For over two months, doctors at the HCMC Hospital for Tropical Diseases worked round-the-clock to treat a 43-year-old COVID-19 patient, a British pilot with Vietnam Airlines, before he was transferred to the city's Cho Ray Hospital on May 22.
|A 43-year-old British pilot for Vietnam Airlines was transferred to Cho Ray Hospital on May 22 from the HCM City Hospital for Tropical Diseases, where he was admitted on March 18. Photo courtesy of the hospital|
The man's condition worsened about a week after his hospital admission on March 18, so a team of experts in infectious disease, hematology, recovery and other fields from the two hospitals was formed to discuss how to treat the pilot.
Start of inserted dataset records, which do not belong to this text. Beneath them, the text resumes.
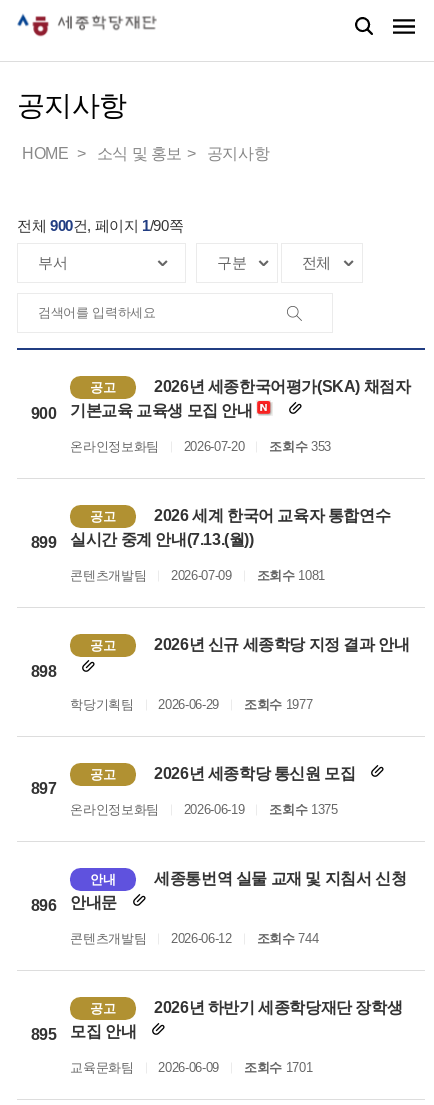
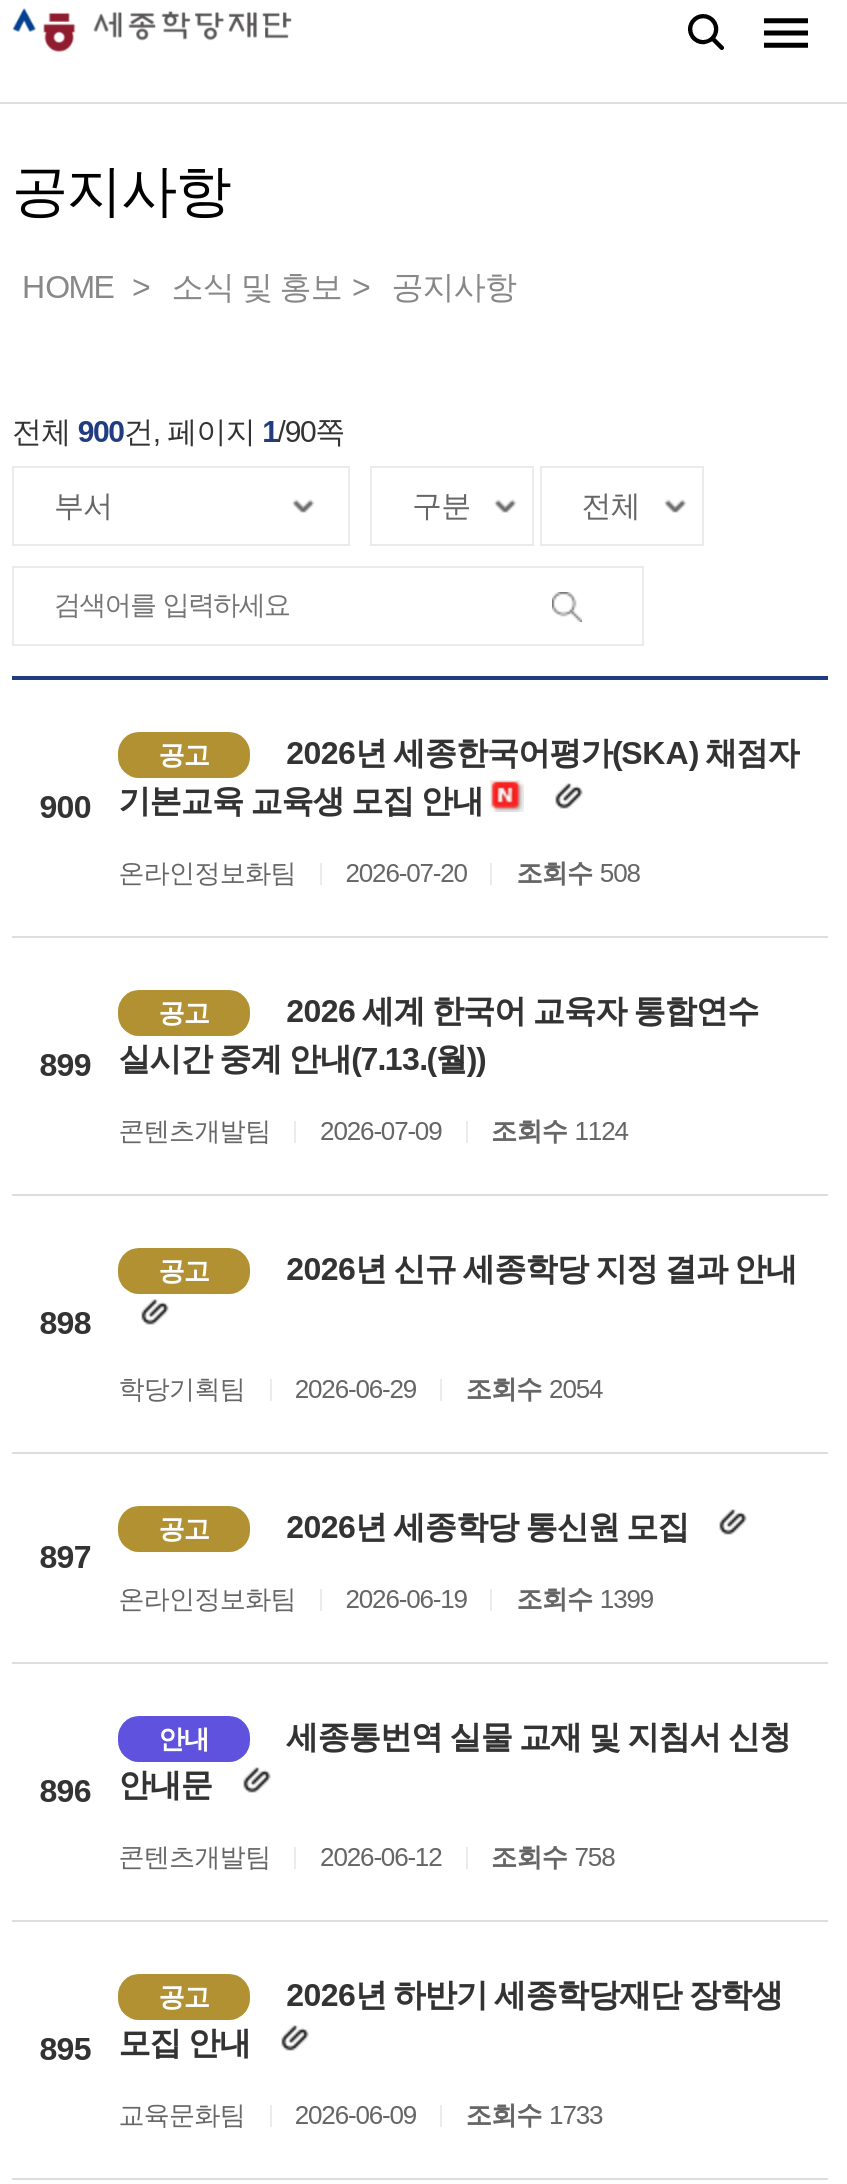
- 온라인정보화팀 2026-07-20 조회수 353
+ 온라인정보화팀 2026-07-20 조회수 508

- 콘텐츠개발팀 2026-07-09 조회수 1081
+ 콘텐츠개발팀 2026-07-09 조회수 1124

- 학당기획팀 2026-06-29 조회수 1977
+ 학당기획팀 2026-06-29 조회수 2054

- 온라인정보화팀 2026-06-19 조회수 1375
+ 온라인정보화팀 2026-06-19 조회수 1399

- 콘텐츠개발팀 2026-06-12 조회수 744
+ 콘텐츠개발팀 2026-06-12 조회수 758

- 교육문화팀 2026-06-09 조회수 1701
+ 교육문화팀 2026-06-09 조회수 1733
“He weighed 100 kilogrammes and was 1.81 metres tall, and his body mas index was more than 30, which meant he was classified as obese,” said Dr Nguyen Thanh Phong, head of the HCM City Hospital for Tropical Diseases' department for infectious diseases D.
“For the first days at the hospital, he could walk and was in full possession of his senses,” Phong said.
Pham Thi Tuyen, a nurse in the department, said: “I didn't think at the time that he would have a prolonged stay.”
On March 25, the patient began to have breathing difficulties. Non-invasive ventilation was used until April 5, but the man's situation worsened.
The team of doctors then decided to use an ECMO (extracorporeal membrane oxygenation) machine, which pumps blood out of the body and removes carbon dioxide and sends oxygen-filled blood back.
Phong explained: “His immune system overreacted, releasing proteins called cytokines (causing what is known as a 'cytokine storm'), which severely damaged his lungs. The virus also caused a bleeding disorder. When he was on the ECMO, he had to receive the drug herparin, but he was allergic to it. It can reduce platelet count and cause bleeding, and threaten his life. So the drug was stopped.”
“To replace it, doctors from the two hospitals asked the Ministry of Health to approve imported medicine from Germany that had never been used in Vietnam,” Phong said.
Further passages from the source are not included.